We also took a culinary tour of Mehane Yehuda, Jerusalem’s famed marketplace. As we moved from place to place trying unique things like za’atar bread, Persian spices and halva, our guides emphasized that “Israeli food” is sort of a misnomer. Just like the U.S., it’s a melting pot of culinary influences: kebab from Romania, for example, or pita from Iraq. The food was wonderful, and favorites included the burekas (flaky potato filled puff pastries), Etrog juices and lotions, and of course more ice cream. At night, the market lights up with bars and late-night dining spots – a street scene that not only gathers the youth of Jerusalem, but also visitors from all over the world.


On our trip, Spencer had shawarma from the exact place he first had it nine years ago. Not only will it quell his many restless nights dreaming of that delicious delight, but it has a deeper representation too. Spencer has come full circle back to Israel, much as the Jews have returned to this holy city and promised land. Jerusalem is so rich in history, and yet it continues to build a dynamic and exciting future. So too have all of us on Israel360 – tapping into our Jewish roots and prepared to shape the next generation of Judaism in Philadelphia and the world.

Barrie and C.J. Mittica & Julia and Spencer Philips

 

Day 6 – Masada, Dead Sea and Desert

Started the day with an early breakfast at the kibbutz. Boarded the bus for a 2 hour drive through the desert (with several pee breaks) on the way to Masada. Hiked the Roman Road up to the top plateau where it was a breezy 97° in the shade. Our tour guide Yoav walked us through the ruins and told the epic story of King Herod’s rise and the Jewish rebellion hold outs at Masada. To make a long story short, the Masada citadel is one of the most tragic and inspiring stories in the Jewish tradition.
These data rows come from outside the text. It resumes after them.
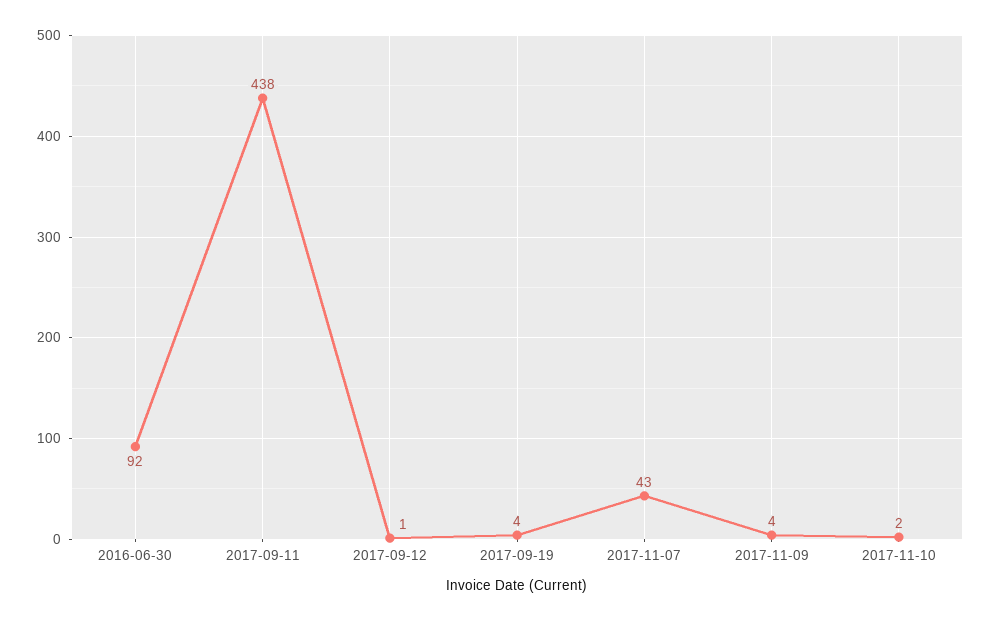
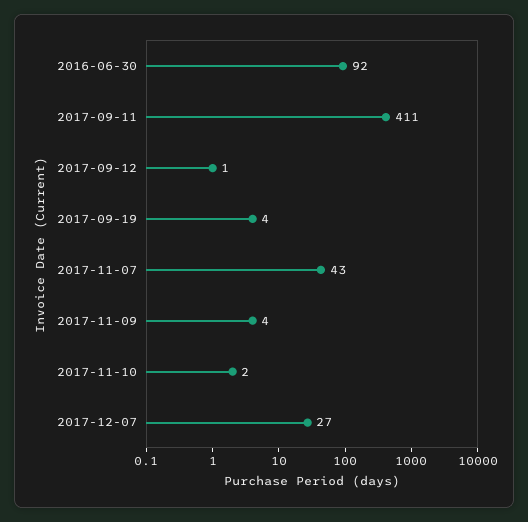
2017-09-11: 438 -> 411
2017-12-07: none -> 27

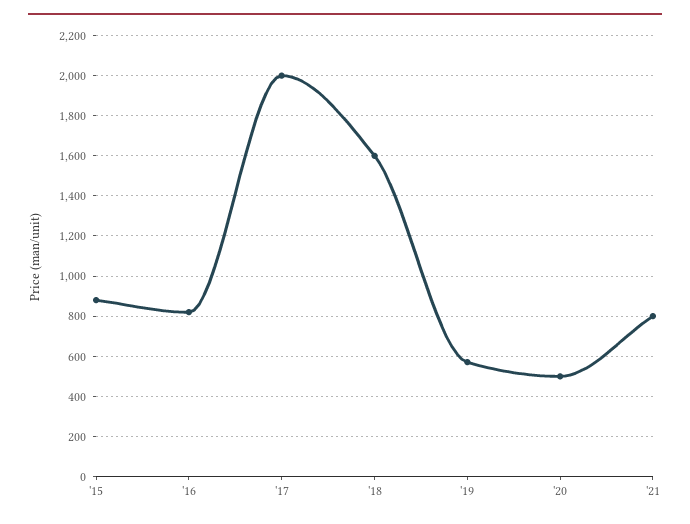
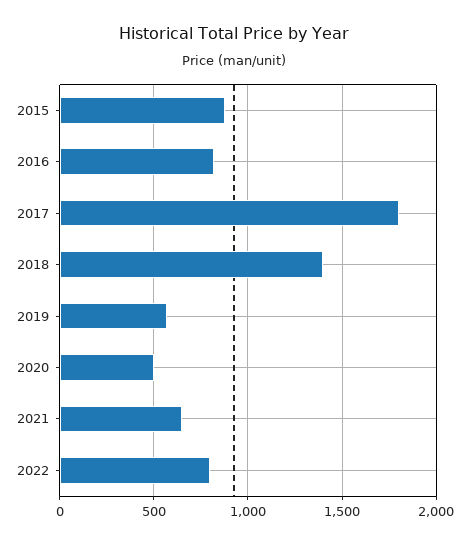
'17: 2000 -> 1800
'18: 1600 -> 1400
'21: 800 -> 650
2022: none -> 800

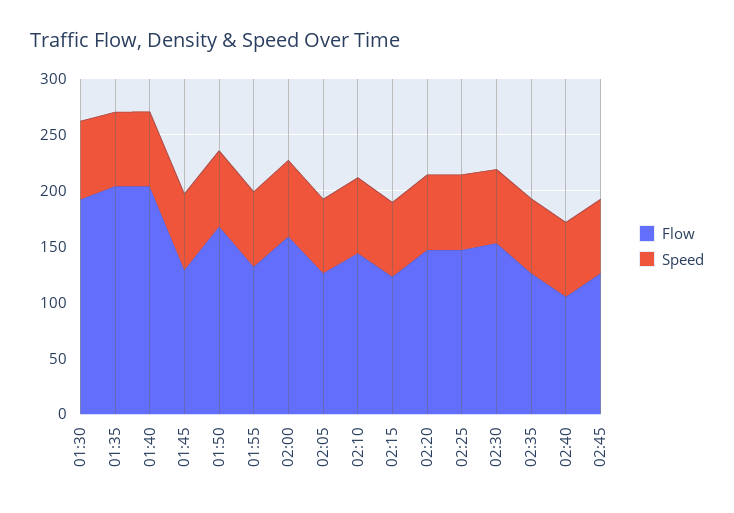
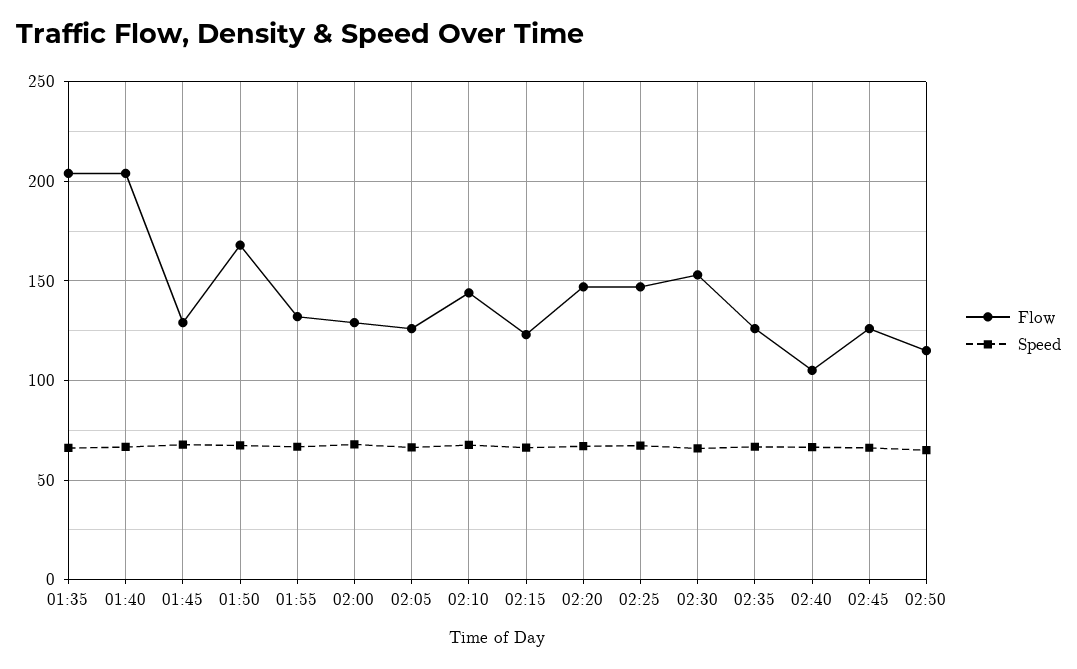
Flow, 01:30: 190 -> none
Speed, 01:30: 70 -> none
Flow, 02:00: 160 -> 130
Flow, 02:50: none -> 115
Speed, 02:50: none -> 65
Took the cable car down to the bus with views of the Snake trail climbing back up to Masada. Short ride south to the Hotel Hod for a great lunch, then time to soak in the Dead Sea along with some mud facials and burning eyes for those of us that didn’t listen to the rules from Caitlin. Quick shower in the converted bomb shelter and a cold beer from the snack bar before a well needed nap on the bus.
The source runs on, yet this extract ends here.